Das 12. Plausch-Töfflirennen der «Füürwehr»-Oldies wurde zur Schlammschlacht. Das Spektakel verfolgten hunderte von Zuschauern
Wenn Motoren knattern, und Zweitakter-Benzin-Duft in der Luft liegt, ist das Plausch-Töfflirennen im Gange. 52 Fahrerinnen und Fahrer ...
Das 12. Plausch-Töfflirennen der «Füürwehr»-Oldies wurde zur Schlammschlacht. Das Spektakel verfolgten hunderte von Zuschauern
Wenn Motoren knattern, und Zweitakter-Benzin-Duft in der Luft liegt, ist das Plausch-Töfflirennen im Gange. 52 Fahrerinnen und Fahrer waren am Start. Petrus sorgte für weitere Herausforderungen.

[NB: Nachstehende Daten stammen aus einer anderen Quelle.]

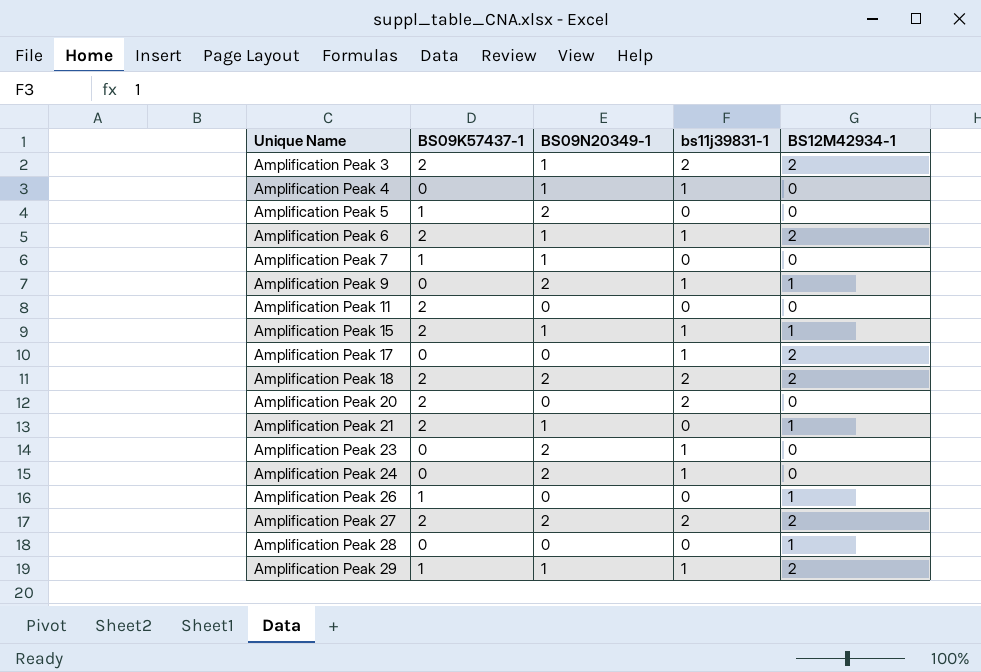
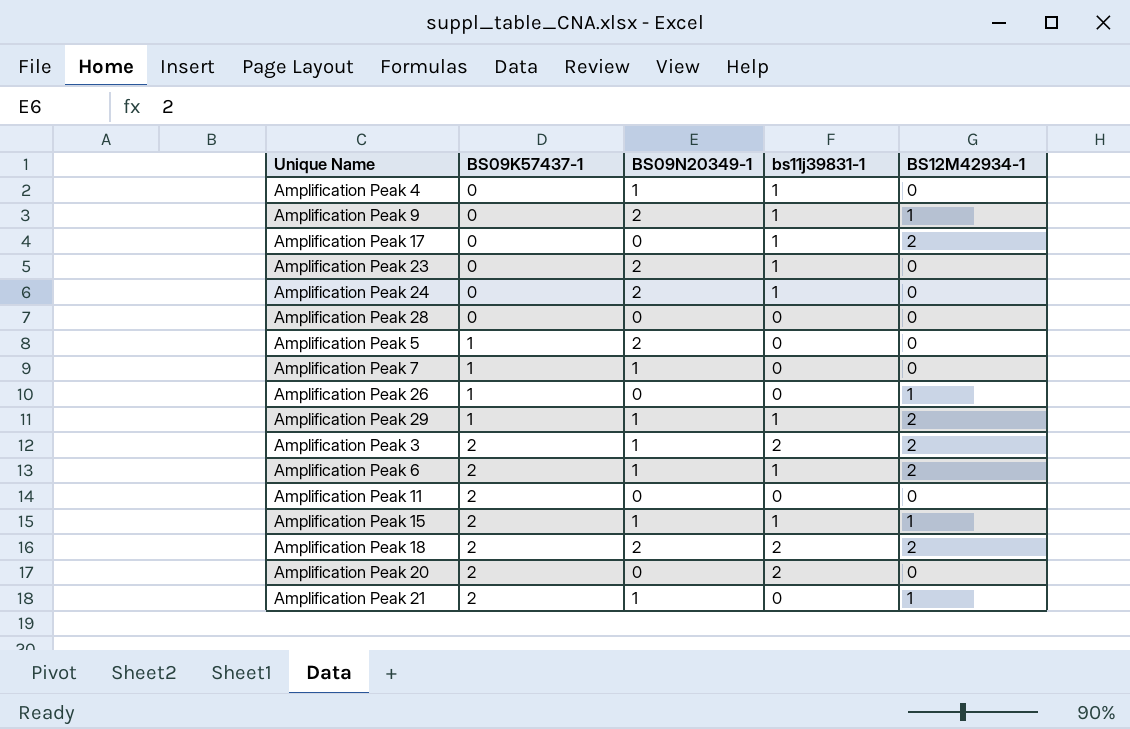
row order: Unique Name ascending -> BS09K57437-1 ascending
row Amplification Peak 27: 2 | 2 | 2 | 2 -> none
Amplification Peak 28 | BS12M42934-1: 1 -> 0

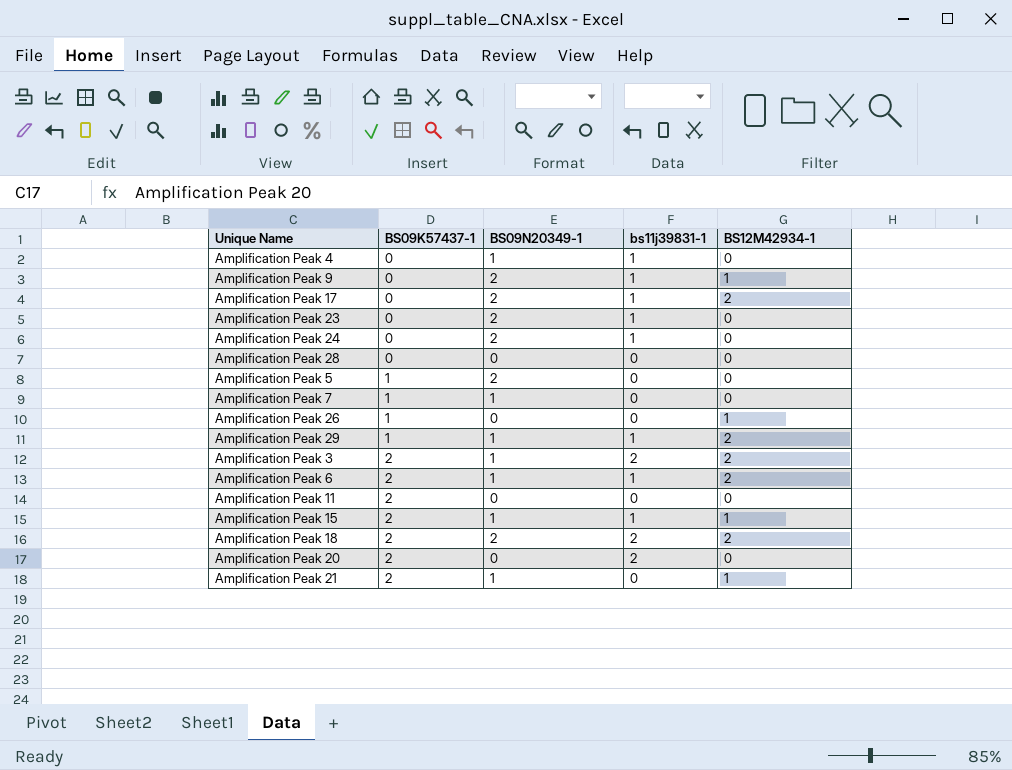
Amplification Peak 17 | BS09N20349-1: 0 -> 2

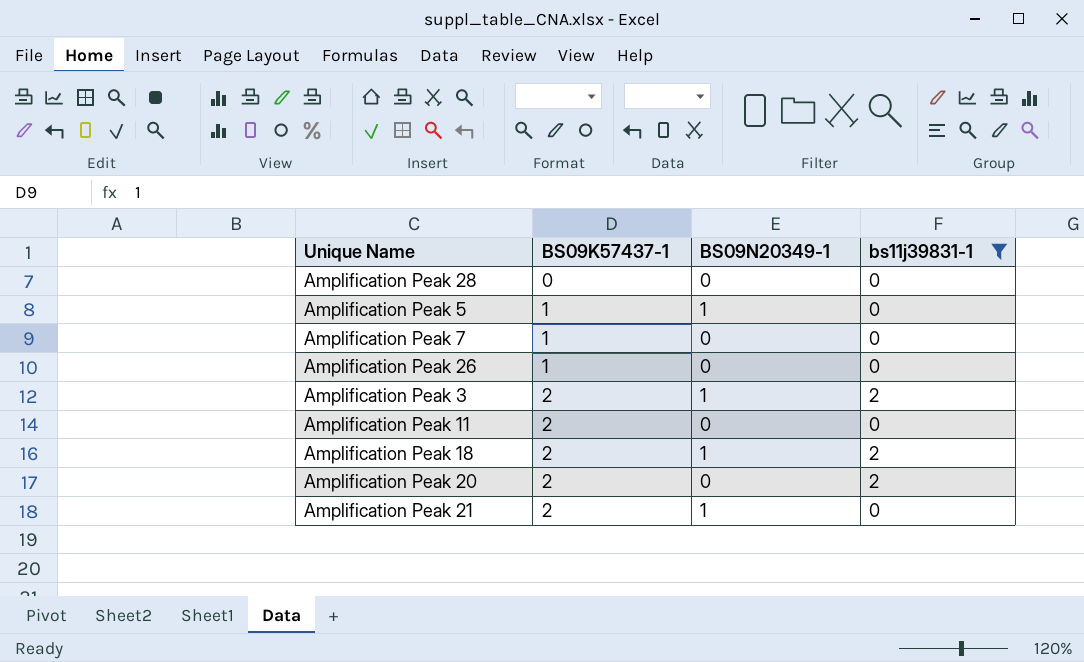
filter: none -> bs11j39831-1 != 1
column BS12M42934-1 | position: 5 -> none
Amplification Peak 5 | BS09N20349-1: 2 -> 1
Amplification Peak 7 | BS09N20349-1: 1 -> 0
Amplification Peak 18 | BS09N20349-1: 2 -> 1

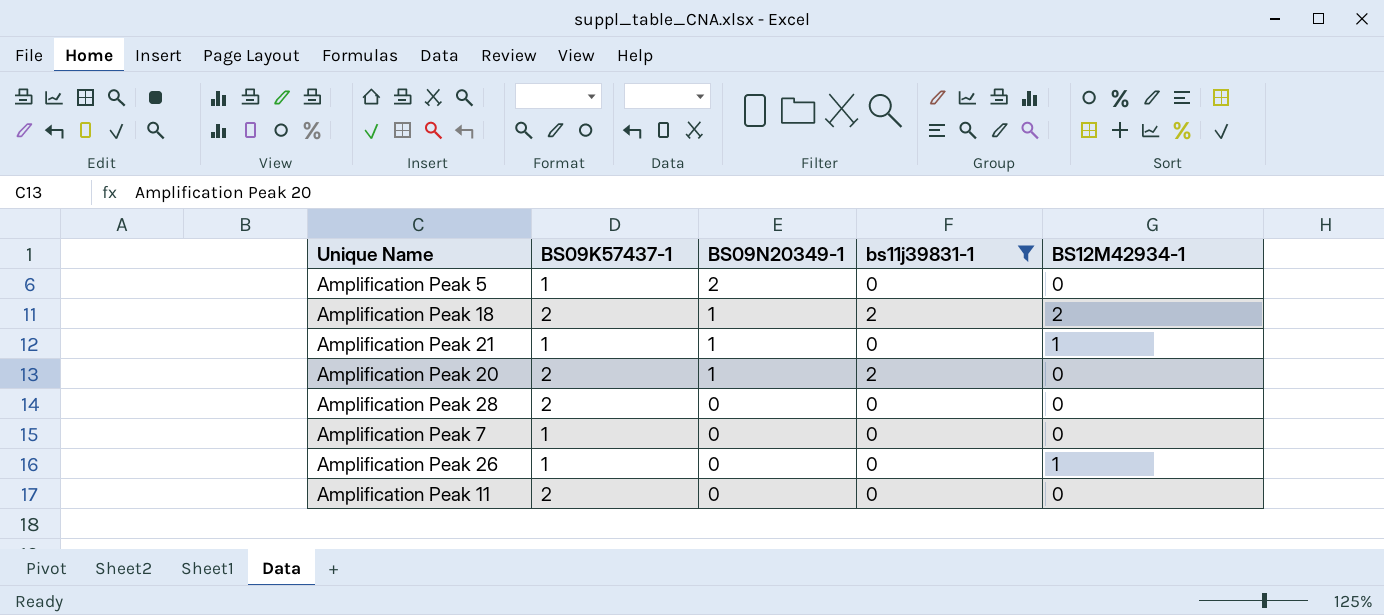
row order: BS09K57437-1 ascending -> BS09N20349-1 descending
column BS12M42934-1 | position: none -> 5
row Amplification Peak 3: 2 | 1 | 2 -> none
Amplification Peak 5 | BS09N20349-1: 1 -> 2
Amplification Peak 21 | BS09K57437-1: 2 -> 1
Amplification Peak 20 | BS09N20349-1: 0 -> 1
Amplification Peak 28 | BS09K57437-1: 0 -> 2

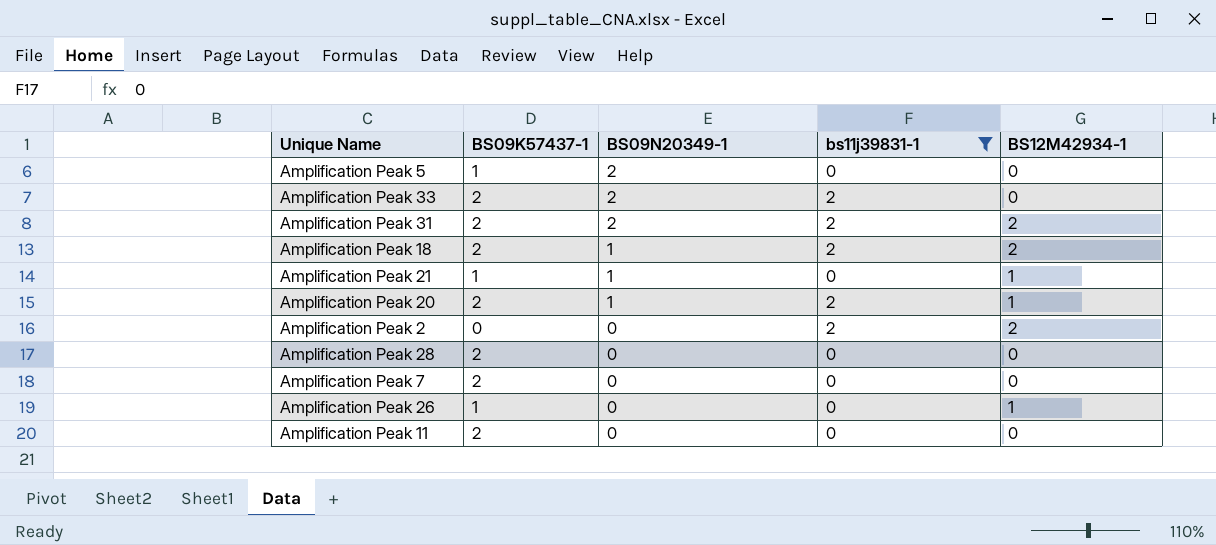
row Amplification Peak 33: none -> 2 | 2 | 2 | 0
row Amplification Peak 31: none -> 2 | 2 | 2 | 2
Amplification Peak 20 | BS12M42934-1: 0 -> 1
row Amplification Peak 2: none -> 0 | 0 | 2 | 2
Amplification Peak 7 | BS09K57437-1: 1 -> 2

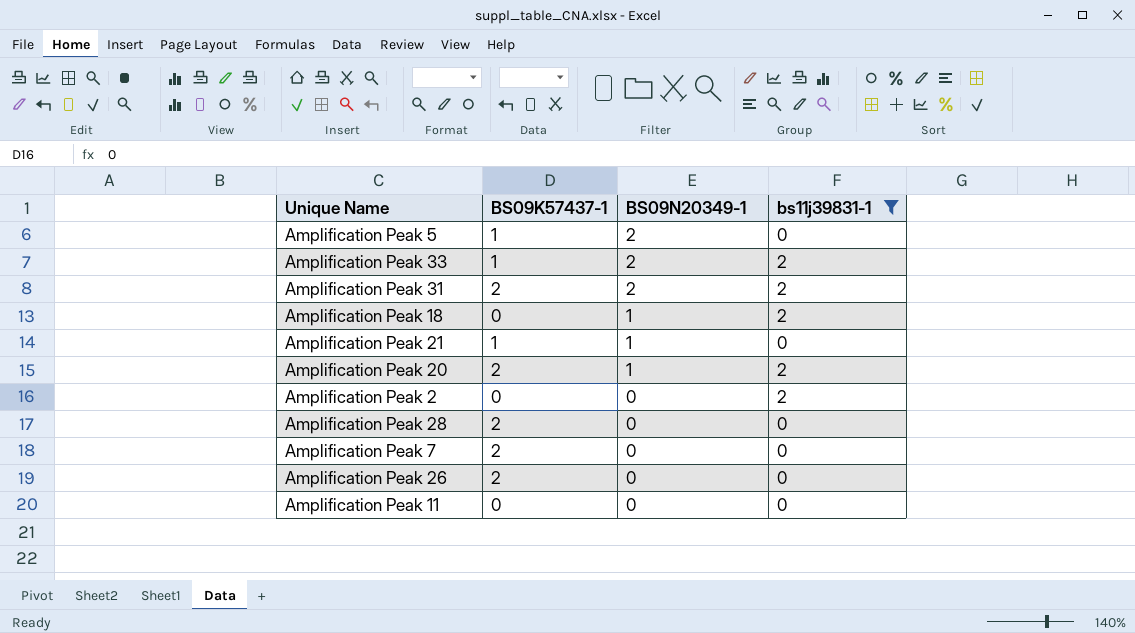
column BS12M42934-1 | position: 5 -> none
Amplification Peak 33 | BS09K57437-1: 2 -> 1
Amplification Peak 18 | BS09K57437-1: 2 -> 0
Amplification Peak 26 | BS09K57437-1: 1 -> 2
Amplification Peak 11 | BS09K57437-1: 2 -> 0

Trotz einsetzendem Regen pilgerten hunderte von Zuschauern nach Nesselnbach. Sie wollten sich das Spektakel nicht entgehen lassen. Und sie bekamen heuer einiges geboten. Die Töffli-Rennstrecke verwandelte sich bereits nach den ersten Rennen in eine Schlammpiste. Gut wenn das Töffli zu den modifizierten (frisierten) Töffli gehörte und Stollenpneus aufgezogen waren. Während bei der Kategorie Original alte Füchse vor allem auf Taktik setzten – es wurde mit den fast profillosen Pneus auf dem Wiesenstreifen gefahren – war bei den «Modifizierten» gute Ausrüstung angesagt. Vergaser waren unter dem Sattel montiert, damit kein Schlamm angesaugt wurde. Zusätzlich sorgten Stollenpneus, Fahrkönnen und die nötigen PS dafür, dass in dieser Kategorie fast mühelos durch den Schlamm geprescht werden konnte. Zum Schluss sahen aber alle Fahrer gleich aus. Sie waren gespickt mit Morast. Zwischen den Läufen wurden die Ketten gesäubert und Vergaser von Schmutz befreit. Auch die Pneus wurden gewaschen, um mehr Grip zu erhalten. Vergnügen bereitete den Zuschauern das «Sie und Er»-Rennen, hier zählt die Verkleidung und nicht das Geschlecht. Forfait mussten die Brüder Daniel und Patrick Seiler aus Nesselnbach wegen eines Defekts geben. Für besondere Spannung sorgte das Seitenwagenrennen. Hier waren drei von vier Teams aus der Region. In den Vorläufen lieferten sich das Gespann Alex Füglistaller und Adrian Friedli mit den Niederwilern Adi Vock und Richi Gauch packende Duelle. Die Wohlenschwiler bekundeten zwischendurch Probleme mit dem Vergaser und fielen zwischenzeitlich auf den letzten Rang zurück. Dann kam eine wilde Aufholjagd. Platz um Platz wurde gutgemacht. Der Sieg folgte. Bei den Final-Rennen hatte Petrus ein Einsehen und schloss die Schleusen. Das kam auch den Seitenwagen-Teams zugute. Das selbstgebaute Gefährt von Martin und Manuel (11) Jost fuhr auf den zweiten Platz vor. Die lachende Gewinnerin war aber die pinke Rennsau. Die Zuschauer feierten nach den Siegerehrungen weiter. Statt Bier war wegen des nasskalten Wetters der Kafi Luz der Renner.